Using open standards and a single data plane now gives the developer the ability to expand a single bespoke application to serve many use cases. A single application can now be a collaboration app, while also being a visualization tool for mechanical computer aided drafts. This can be successfully executed through the standardization of runtime application scripts, parsing metadata retrieved at runtime with cloud infrastructure, and instantiation of assets with the scripts at runtime.  We prototyped the backend infrastructure to support this methodology for a system called the Visual Asset Management System (VAMS) . We have open sourced the VAMS code in our GitHub repository . VAMS can not only store the assets, but also run your own containerized code against the assets themselves to produce new 3D objects or code metadata.

As you build spatial applications, first look at what you are trying to achieve, look for common development denominators, plan for scale, and then move forward. Otherwise, trying to fix these challenges at the end will be more problematic. For example, while building a virtual reality training application, take into account that not only will you need to deliver tens or hundreds of trainings, but the customer needs to be updated, which means they need a way to build the trainings that the expert trainers can utilize.

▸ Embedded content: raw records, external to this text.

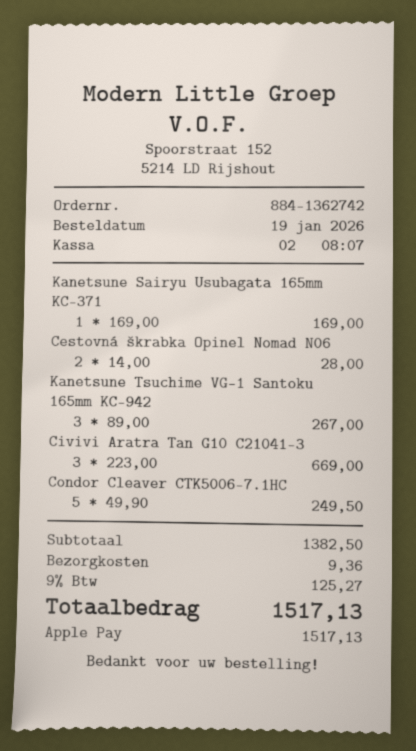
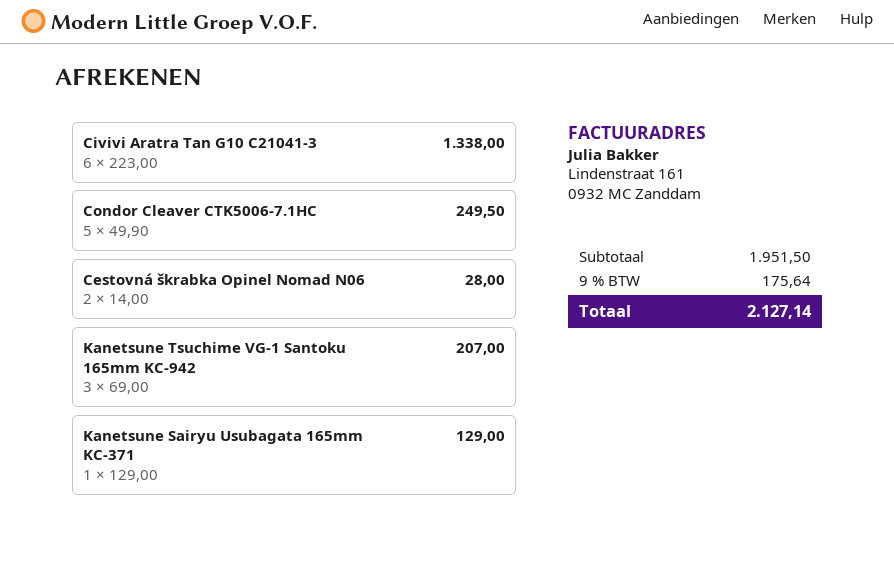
Kanetsune Sairyu Usubagata 165mm KC-371: 1 x 169.00 = 169.00 -> 1 x 129.00 = 129.00
Kanetsune Tsuchime VG-1 Santoku 165mm KC-942: 3 x 89.00 = 267.00 -> 3 x 69.00 = 207.00
Civivi Aratra Tan G10 C21041-3: 3 x 223.00 = 669.00 -> 6 x 223.00 = 1338.00
subtotal: 1382.50 -> 1951.50
shipping: 9.36 -> none
tax: 9% = 125.27 -> 9% = 175.64
total: 1517.13 -> 2127.14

When building spatial data planes you must focus on communicating with the customer and easing their current pain points while foreseeing future obstacles and building to scale. Removing communication barriers will facilitate better communication and a stronger partnership in the long run. In using open standards and interoperability you reduce future risks in tool changes, while also prepping your customer for future technologies that would accept those standards. These two areas will lead to further adoption of immersive technologies, while enabling rapid innovation.

A spatial data plane is the first step in your spatial journey. And so, you may ask yourself how do I get started? You should start with VAMS.  Upload your 3D models and build automated pipelines for your artistic, machine learning, or other 3D workflows. Then you can integrate with browser-based rendering tools such as Three.js or Babylon.js to get started quickly to reach your destination.

Lastly, the most successful developers and entrepreneurs encounter pressure to deliver results. However, successful developers focus that pressure on fixing real problems and taking chances to innovate. Developers and businesses should not discourage innovation and instead encourage ideas that create efficiencies in contributing to the open-source community. Immersive experiences will only succeed through usable, inclusive environments where anyone can contribute and innovate.